« I Love Surprises on the Web | Main | Predictions in an Online Publishing World »

10/13/2007

Comments

Feed You can follow this conversation by subscribing to the comment feed for this post.

Cole Camplese

Joel ... thanks for the comment and thank you for passing this along. I have some more thoughts to share on the topics and am wondering if getting a larger group of people to bang the conversation around would be worth while? Keep in mind that I am likely to act sooner rather than later on it and would love to get some feedback to where my head (and experience) is leading me. I also agree that learning design in general for the Internet needs more attention -- I read you post on the subject and fully agree we cannot get caught up in the technology too much ... it is after all, about learning.

D'Arcy Norman

Sounds a bit like Jim's EarlyAmericas course, built on WordPress.com and PBWiki.com

http://earlyamericas.wordpress.com

I'm struggling with this too - most of the "course" projects we've had are shovelware page turners. Not effective or inspiring. But that's what the clients are demanding. Much of the shift needs to happen behind the scenes, where people need to stop expecting static online books as the pinnacle of course design...

Joel Galbraith

I'm thinking...
This is no trivial puzzle that has also occupied my thinking of late...I feel like the Grinch (who stole Christmas) in that my puzzler is getting sore on this particular issue...teachers and online teaching practice need the same level of thought, since the platform and tools are only 1/3 of the equation (the students and tools are coming along, but online teaching practice generally seems to be lag a smidgen...perhaps)
I'm still puzzling and have shared your questions with our IDD group at World Campus.
-Joel G.

Cole Camplese

Steve, thanks for the comment! I have to say, watching faculty get turned onto using technology the right way to impact their teaching is what it is all about. The work you have done and continue to do is what we should be modeling -- faculty members who are willing to go the distance in finding new and innovative ways of keeping students engaged.

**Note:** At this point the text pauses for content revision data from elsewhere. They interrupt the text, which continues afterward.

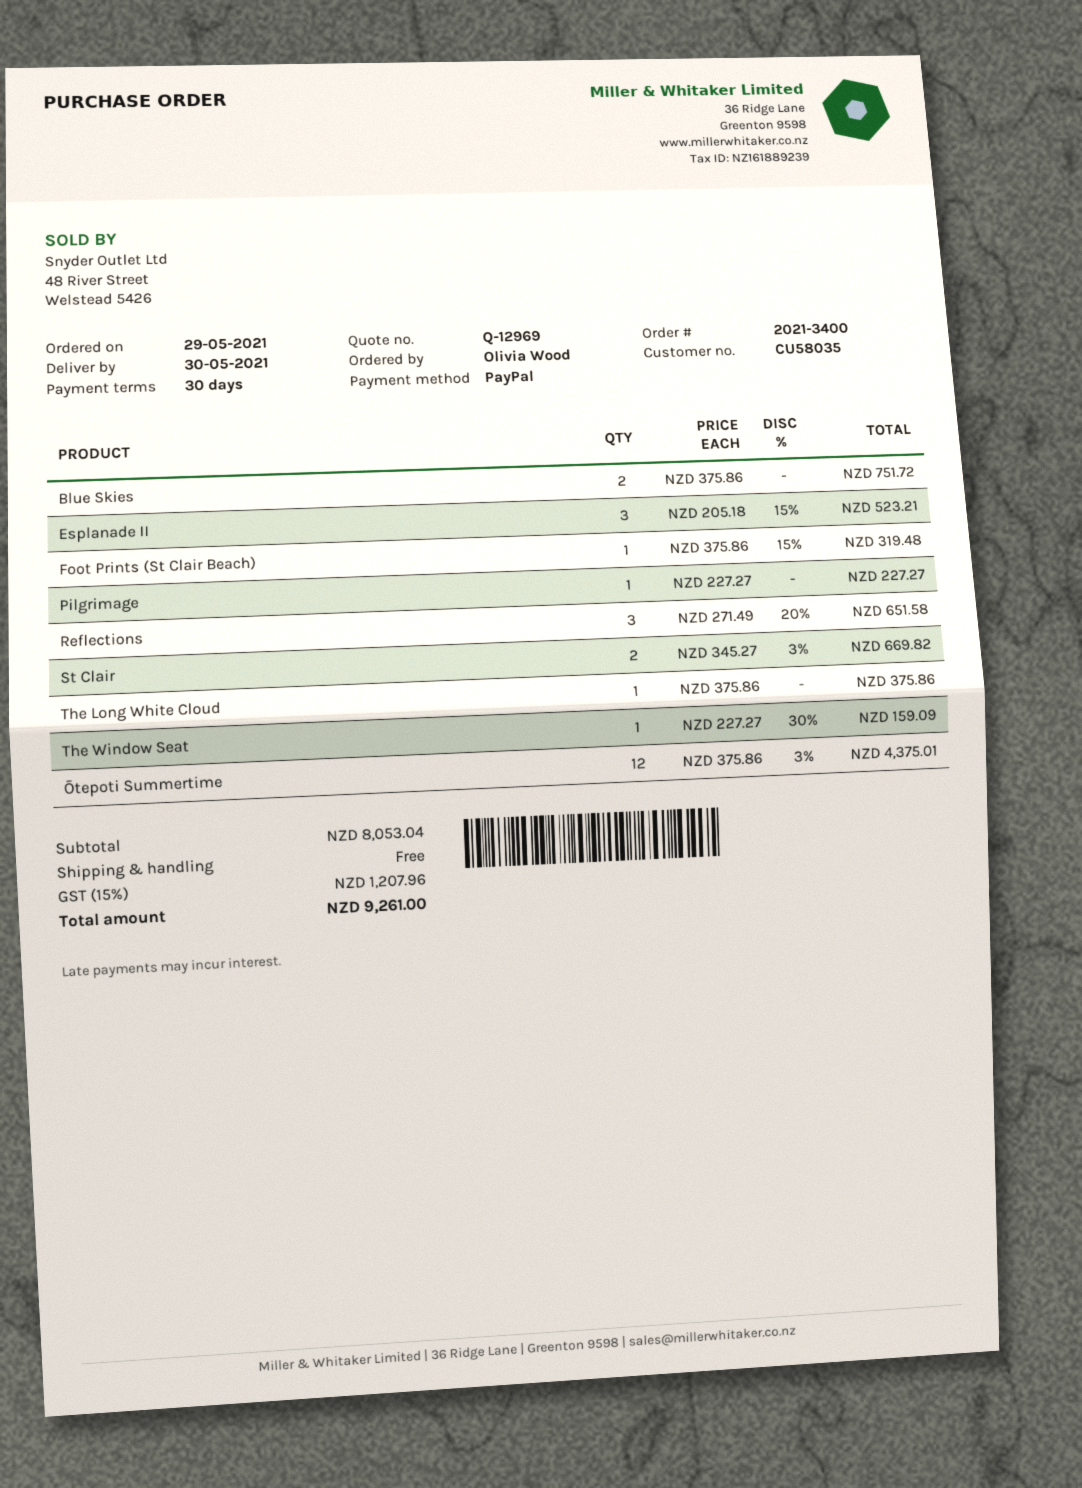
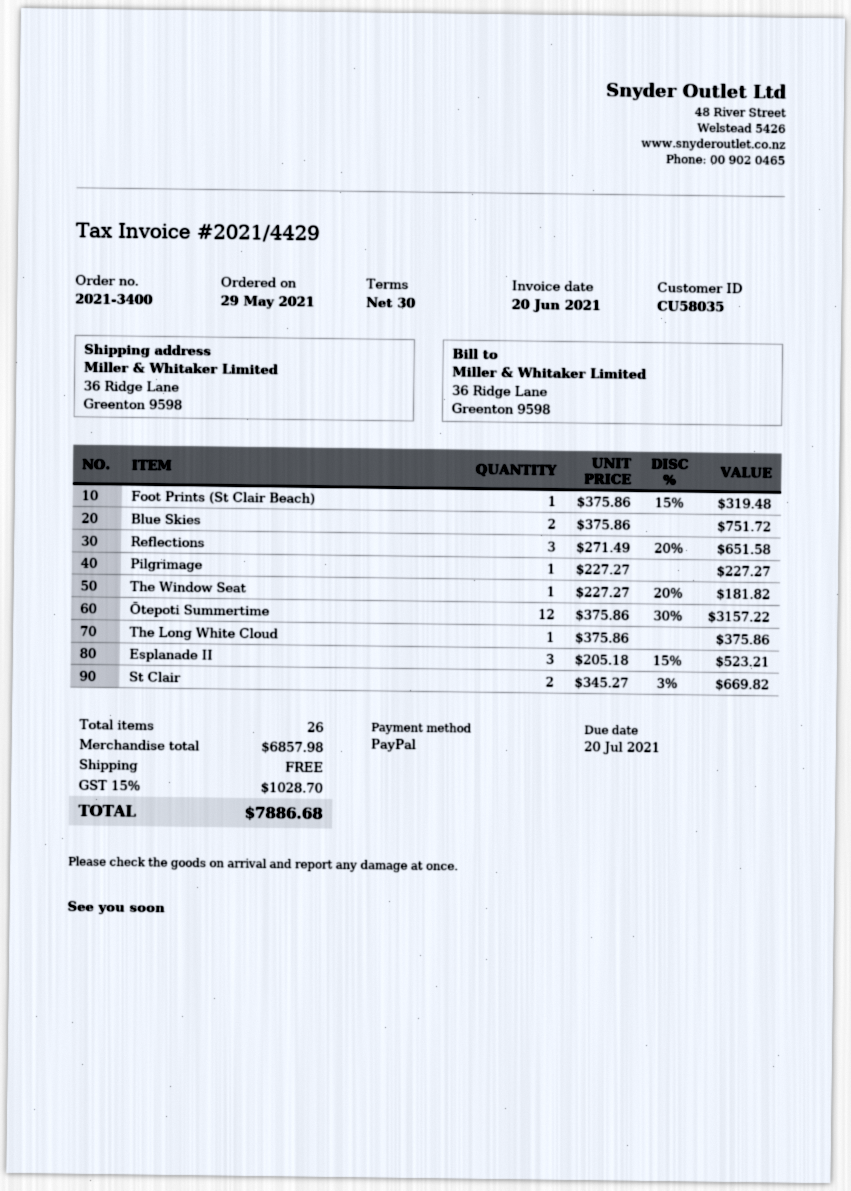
The Window Seat: 1 x 227.27 - 30% = 159.09 -> 1 x 227.27 - 20% = 181.82
Ōtepoti Summertime: 12 x 375.86 - 3% = 4375.01 -> 12 x 375.86 - 30% = 3157.22
subtotal: 8053.04 -> 6857.98
tax: 15% = 1207.96 -> 15% = 1028.70
total: 9261.00 -> 7886.68

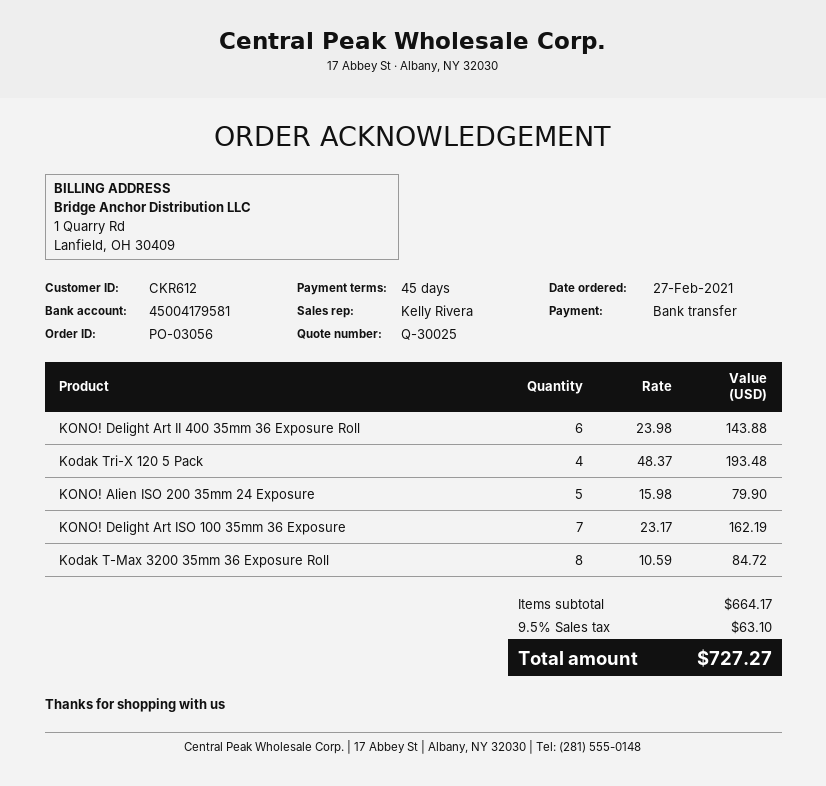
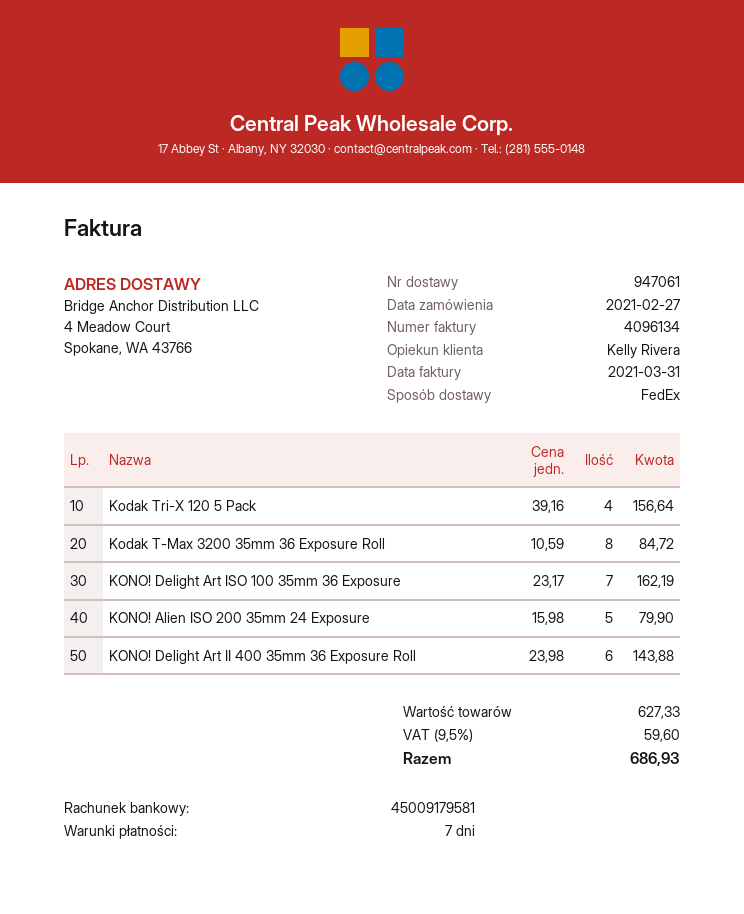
payment terms: 45 days -> 7 days
bank account: 45004179581 -> 45009179581
Kodak Tri-X 120 5 Pack: 4 x 48.37 = 193.48 -> 4 x 39.16 = 156.64
subtotal: 664.17 -> 627.33
tax: 9.5% = 63.10 -> 9.5% = 59.60
total: 727.27 -> 686.93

BTW, of all things, my Mom downloaded and listened to the podcast we did about a year ago and fell in love with it -- I think she asked me something along the lines of "who is that guy? What a voice! What great music!" They were out visiting this past weekend and we sat down and listed to your album and they were hooked! Great stuff!

As a pointer, take a look at "Little Kids Rock!" It is such a cool project. Keep pushing and keep trying new stuff ... it pays off!

Stephen Hopkins

Hi Cole, Just checking in to see the state of innovative learning, and think I can offer a perspective for consideration . . . that of an online instructor, one committed to the cause but who still feels well behind the curve when it comes to using these technological tools. I'm just getting a blog going for the Music 007 courses, but not much action yet (since it's not a course requirement). Anyway, I just want to say, yes, you can ask the faculty to work with you. And we want to work with you. But I think some of us will always be playing catch-up with the technology, and we'll have to have these new tools explained to us. Even so, once we understand the capabilities of the various technologies, I think we'll have something to offer when the talk turns to applications within our respective fields. Steve

The comments to this entry are closed.